Yamada Takumi, Plumb Vance J, Tabereaux Paul B, Kay G Neal
Division of Cardiovascular Disease, University of Alabama at Birmingham, 1670 University Boulevard, 1530 3rd Avenue S, Birmingham, AL 35294-0019,USA.
J Cardiovasc Electrophysiol. 2009 Jun;20(6):692-5. doi: 10.1111/j.1540-8167.2008.01395.x.

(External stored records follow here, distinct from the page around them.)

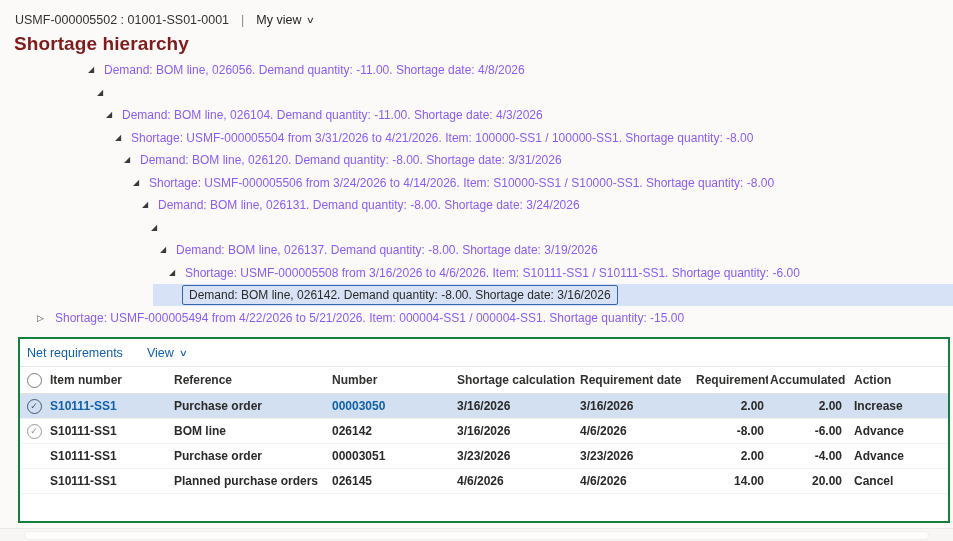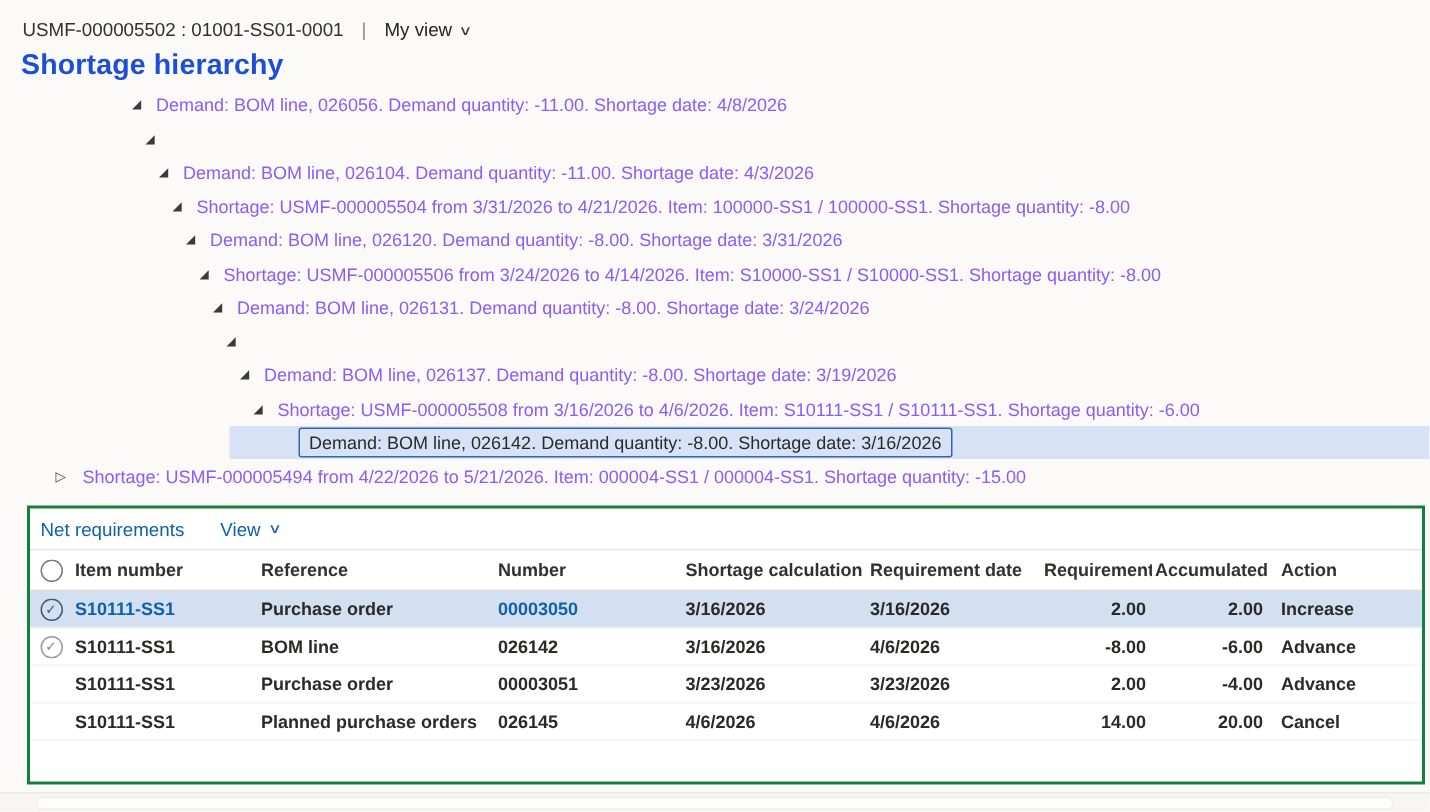"Shortage hierarchy" .pagetitle { color: #1d4ed8 -> #7f1d1d }
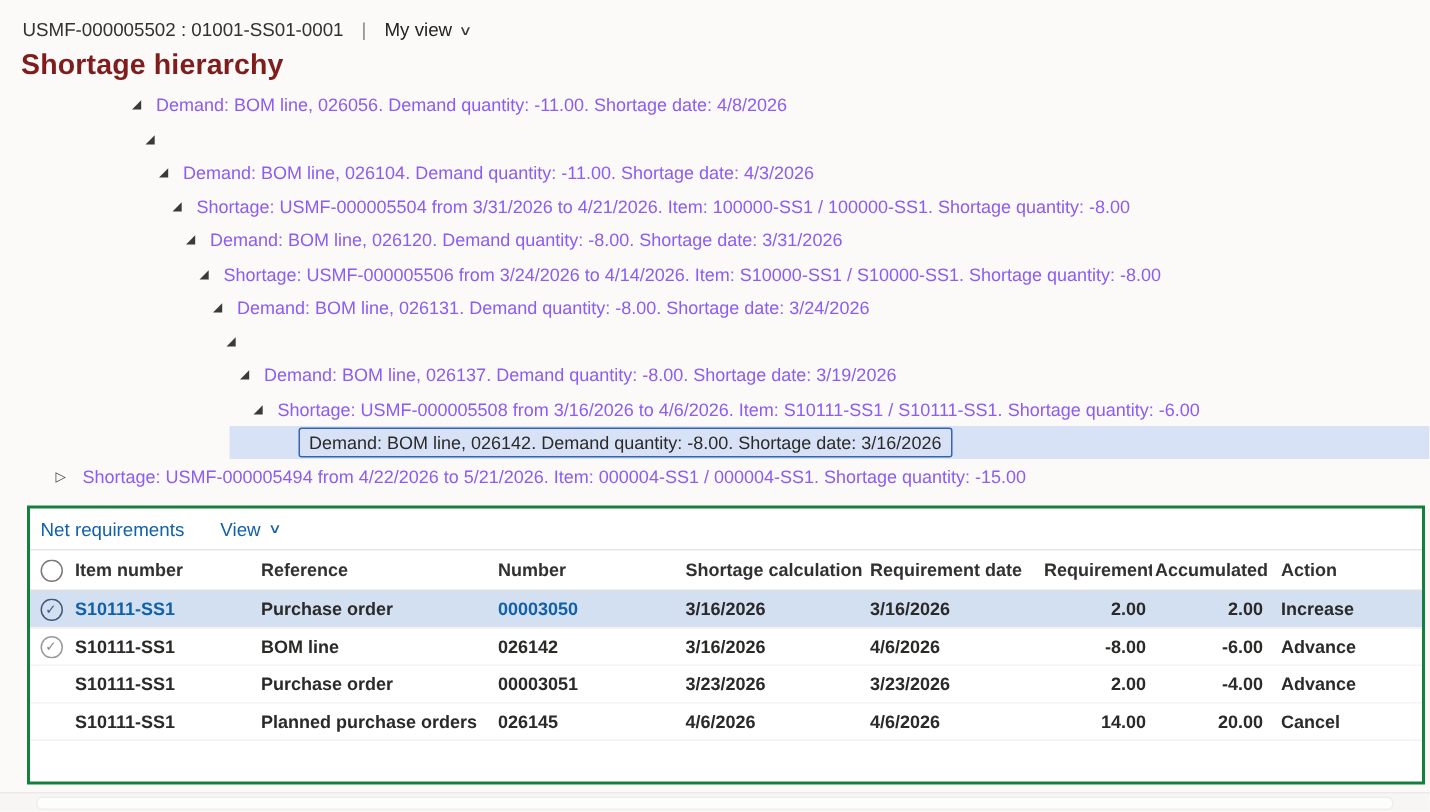"Demand: BOM line, 026142. Demand" .selbox { margin-left: 17px -> none }
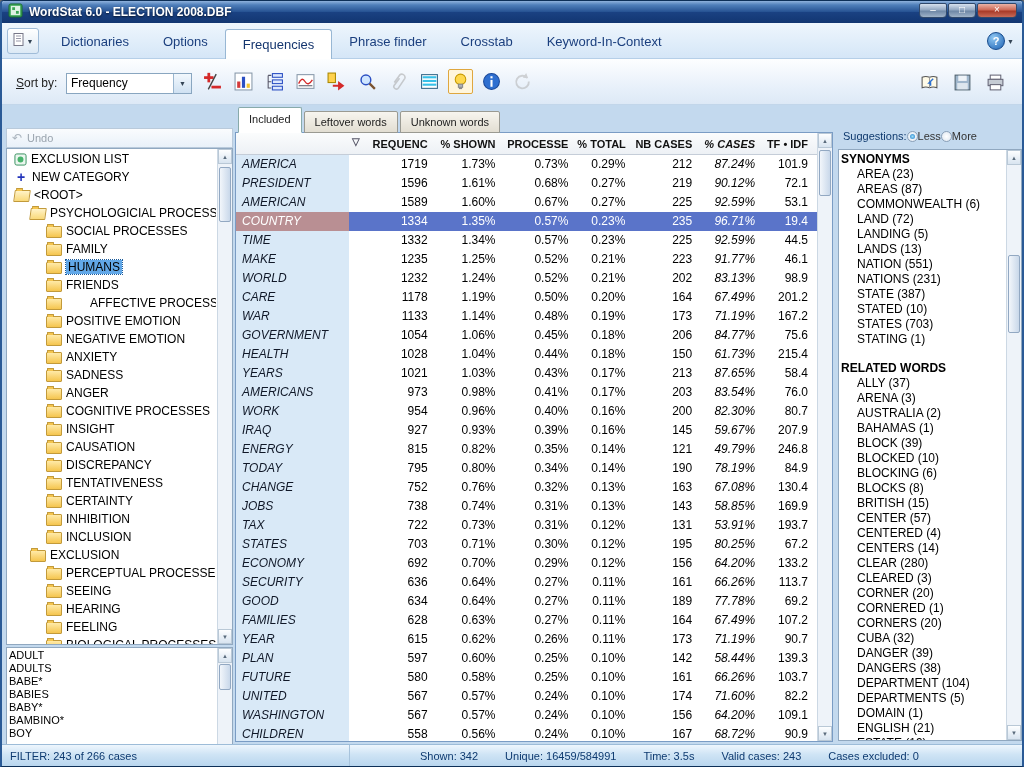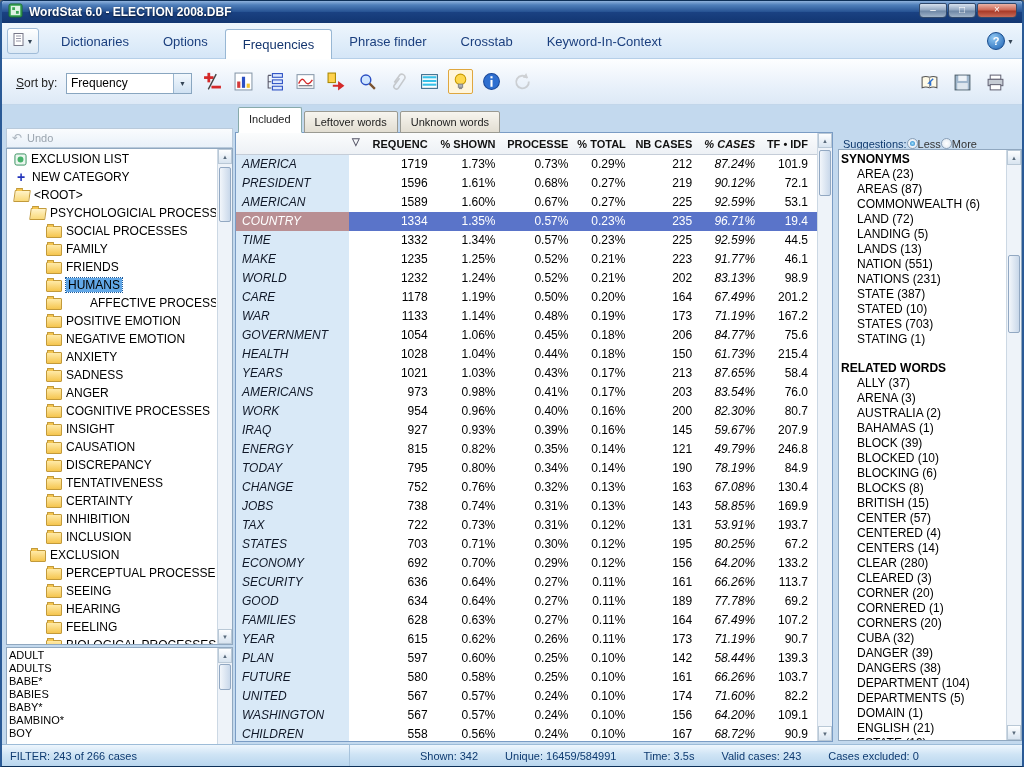"Suggestions:" .rightsug { align-items: flex-start -> center; margin-top: 8px -> none }
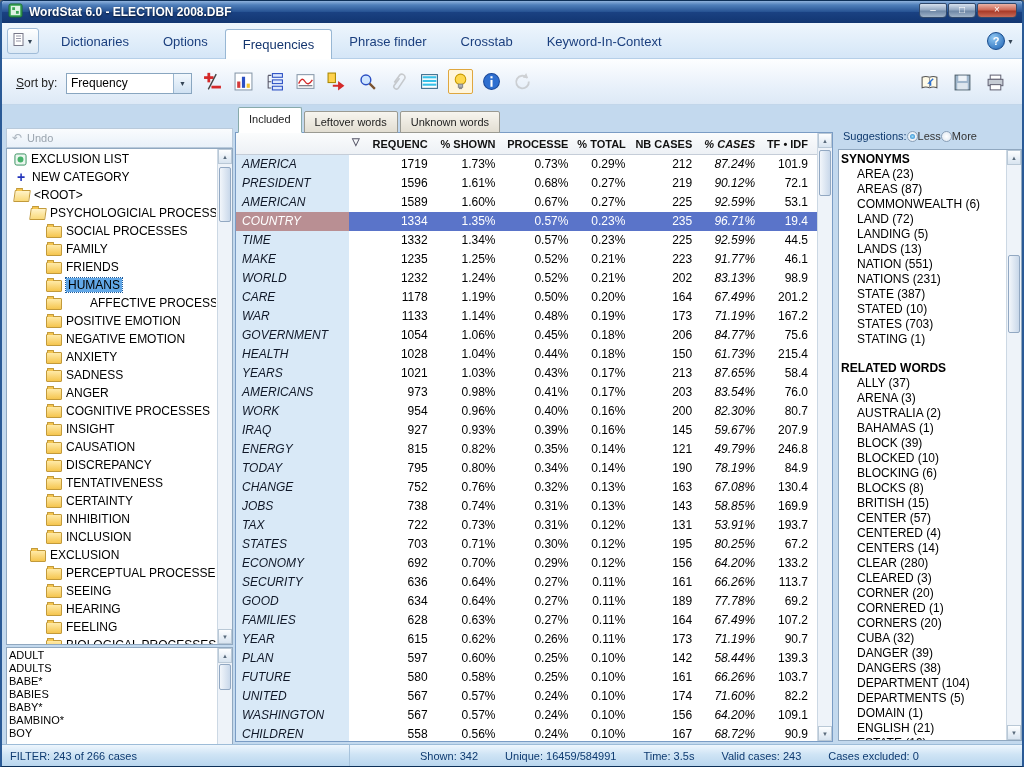"FRIENDS" div.tree-item { order: before "HUMANS" -> after "HUMANS" }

Macro-Reentrant ARVC epi-VT with a Focal Endo-Activation. A 55-year-old man with arrhythmogenic right ventricular cardiomyopathy underwent catheter ablation of ventricular tachycardia (VT) with left bundle branch block and left superior axis QRS morphology with an early precordial transition. Endocardial mapping during the VT revealed a focal activation pattern from a small region of low voltage in the left ventricular (LV) septum. Despite earliest endocardial activation in the LV septum, epicardial mapping demonstrated a macro-reentrant circuit with successful catheter ablation at an inferior peritricuspid annular site. Activation from the reentrant circuit propagated through the scar area in the epicardial right ventricle to the remote endocardial LV breakout site.
伴有局灶性心内膜激动的大折返性致心律失常性右室心肌病室性心动过速。一名55岁的致心律失常性右室心肌病男性患者接受了室性心动过速(VT)导管消融术,其心电图表现为左束支传导阻滞、左前上轴QRS形态以及早期胸前导联过渡。VT发作时的心内膜标测显示左心室(LV)间隔一小片低电压区域存在局灶性激动模式。尽管LV间隔的心内膜最早激动,但心外膜标测显示存在一个大折返环,在三尖瓣环下侧成功进行了导管消融。折返环的激动通过心外膜右心室的瘢痕区域传播至远端心内膜LV突破点。